Humilité négligée

                                   24 mai 2021


   Quel mot démodé pour notre modernité pétaradante que celui d'humilité ! Et s' il est périodiquement invoqué, c'est pour camoufler stratégiquement une hypertrophie du moi. Le «en toute humilité» est un vilain faux-nez facile à repérer : celui de la fausse modestie. Au temps présent des communicateurs compulsifs et autres hommes-sandwich numériques que sont les «influenceurs» de toute facture, les ressorts actionnant les communications entre humains sont brouillés. Pour mieux nous manipuler, nous les toujours pressés, les adeptes du toujours plus, du moi d'abord.

   Les mots ne sont pas des briques interchangeables, chacun a sa propre force pour qui veut bien les regarder deux fois. C'est à dire les respecter dit le français.
   Alors humilité, cette façon d'être et de se jauger soi-même, si rare et si dépréciée, qu'est-ce que c'est ? Une vertu, dirait un moraliste, réservée aux plus faibles d'entre nous parce qu'ils ne chercheraient pas à écraser les autres ? Les Béatitudes évangéliques, franchement, ne militent pas pour la gloire des humbles, assimilés aux enfants, aux malades ou aux fous.

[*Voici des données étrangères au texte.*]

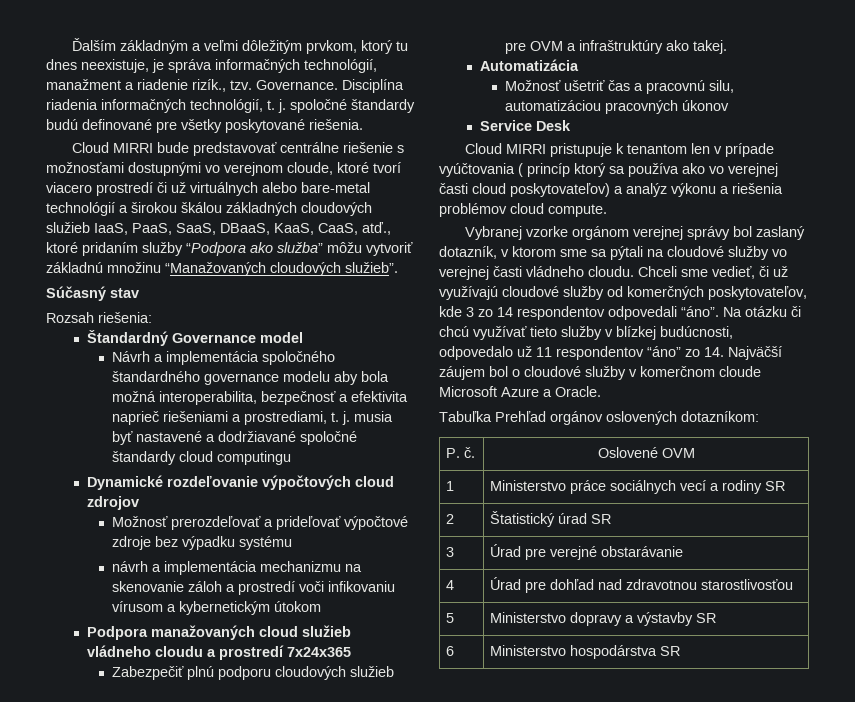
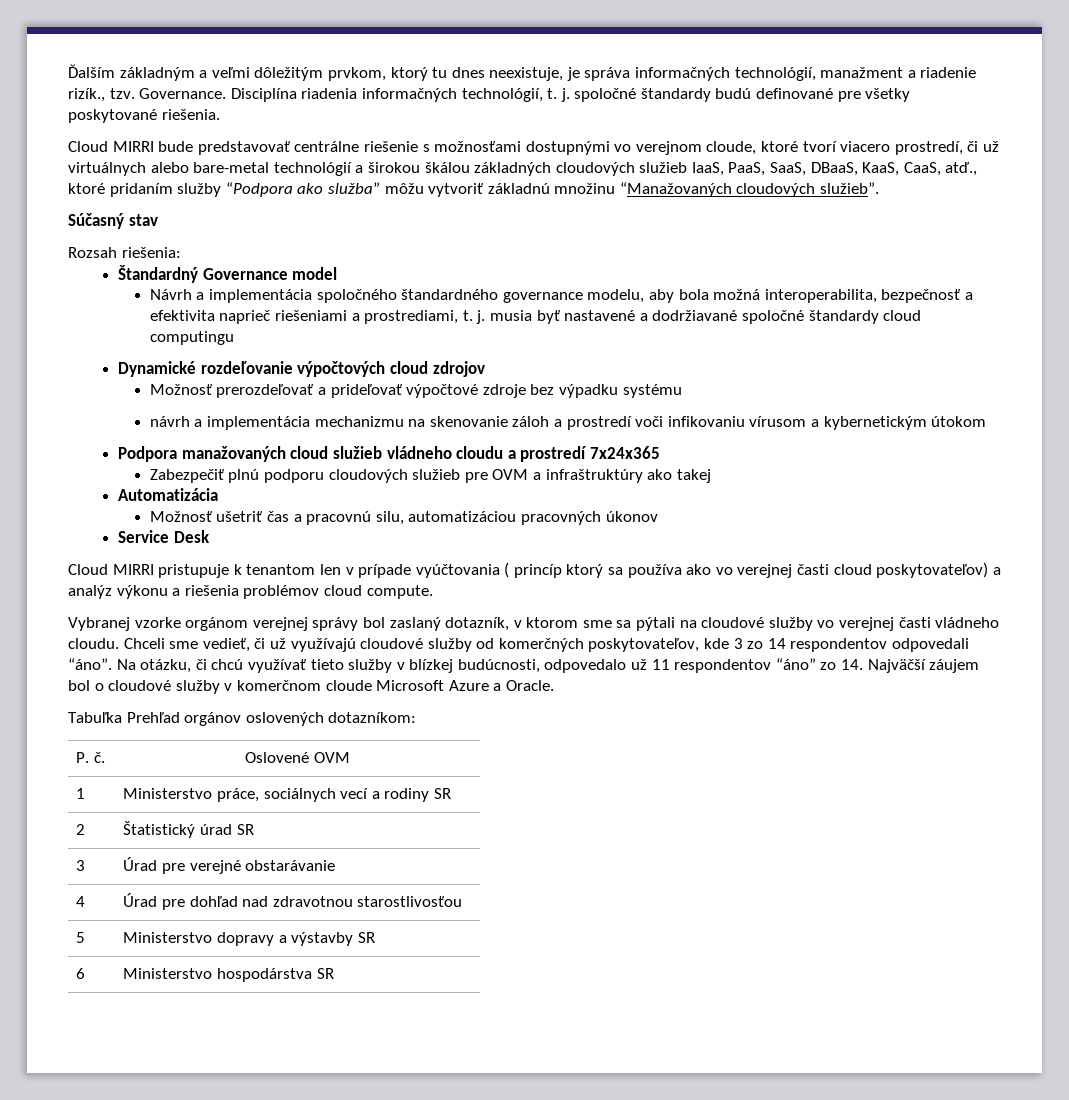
- Cloud MIRRI bude predstavovať centrálne riešenie s možnosťami dostupnými vo verejnom cloude, ktoré tvorí viacero prostredí či už virtuálnych alebo bare-metal technológií a širokou škálou základných cloudových služieb IaaS, PaaS, SaaS, DBaaS, KaaS, CaaS, atď., ktoré pridaním služby “Podpora ako služba” môžu vytvoriť základnú množinu “Manažovaných cloudových služieb”.
+ Cloud MIRRI bude predstavovať centrálne riešenie s možnosťami dostupnými vo verejnom cloude, ktoré tvorí viacero prostredí, či už virtuálnych alebo bare-metal technológií a širokou škálou základných cloudových služieb IaaS, PaaS, SaaS, DBaaS, KaaS, CaaS, atď., ktoré pridaním služby “Podpora ako služba” môžu vytvoriť základnú množinu “Manažovaných cloudových služieb”.
- Návrh a implementácia spoločného štandardného governance modelu aby bola možná interoperabilita, bezpečnosť a efektivita naprieč riešeniami a prostrediami, t. j. musia byť nastavené a dodržiavané spoločné štandardy cloud computingu
+ Návrh a implementácia spoločného štandardného governance modelu, aby bola možná interoperabilita, bezpečnosť a efektivita naprieč riešeniami a prostrediami, t. j. musia byť nastavené a dodržiavané spoločné štandardy cloud computingu
- Zabezpečiť plnú podporu cloudových služieb pre OVM a infraštruktúry ako takej.
+ Zabezpečiť plnú podporu cloudových služieb pre OVM a infraštruktúry ako takej
- Na otázku či chcú využívať tieto služby v blízkej budúcnosti, odpovedalo už 11 respondentov “áno” zo 14. Najväčší záujem bol o cloudové služby v komerčnom cloude Microsoft Azure a Oracle.
+ Na otázku, či chcú využívať tieto služby v blízkej budúcnosti, odpovedalo už 11 respondentov “áno” zo 14. Najväčší záujem bol o cloudové služby v komerčnom cloude Microsoft Azure a Oracle.
- 1 | Ministerstvo práce sociálnych vecí a rodiny SR
+ 1 | Ministerstvo práce, sociálnych vecí a rodiny SR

   Paradoxalement, c'est à la préoccupation croissante de l'écologie, sur fond de catastrophes annoncées si nous ne changeons pas nos instruments d'action, qu'il faut se référer. Humilité, je le sais depuis peu, a un rapport direct avec l'humus, la mince couche de terre fertile indispensable à toute vie.
L'humble est celui qui a une conscience aigüe et permanente de n'être qu'un maillon parmi tous les autres constituant notre terre mère. Ce qui lui rend impossible, sans être en contradiction avec lui-même, de faire n'importe quoi de sa vie, comme de celle de tous les vivants, sous prétexte de faire tout ce qu'on peut et sait faire. sans se soucier du pourquoi on le fait.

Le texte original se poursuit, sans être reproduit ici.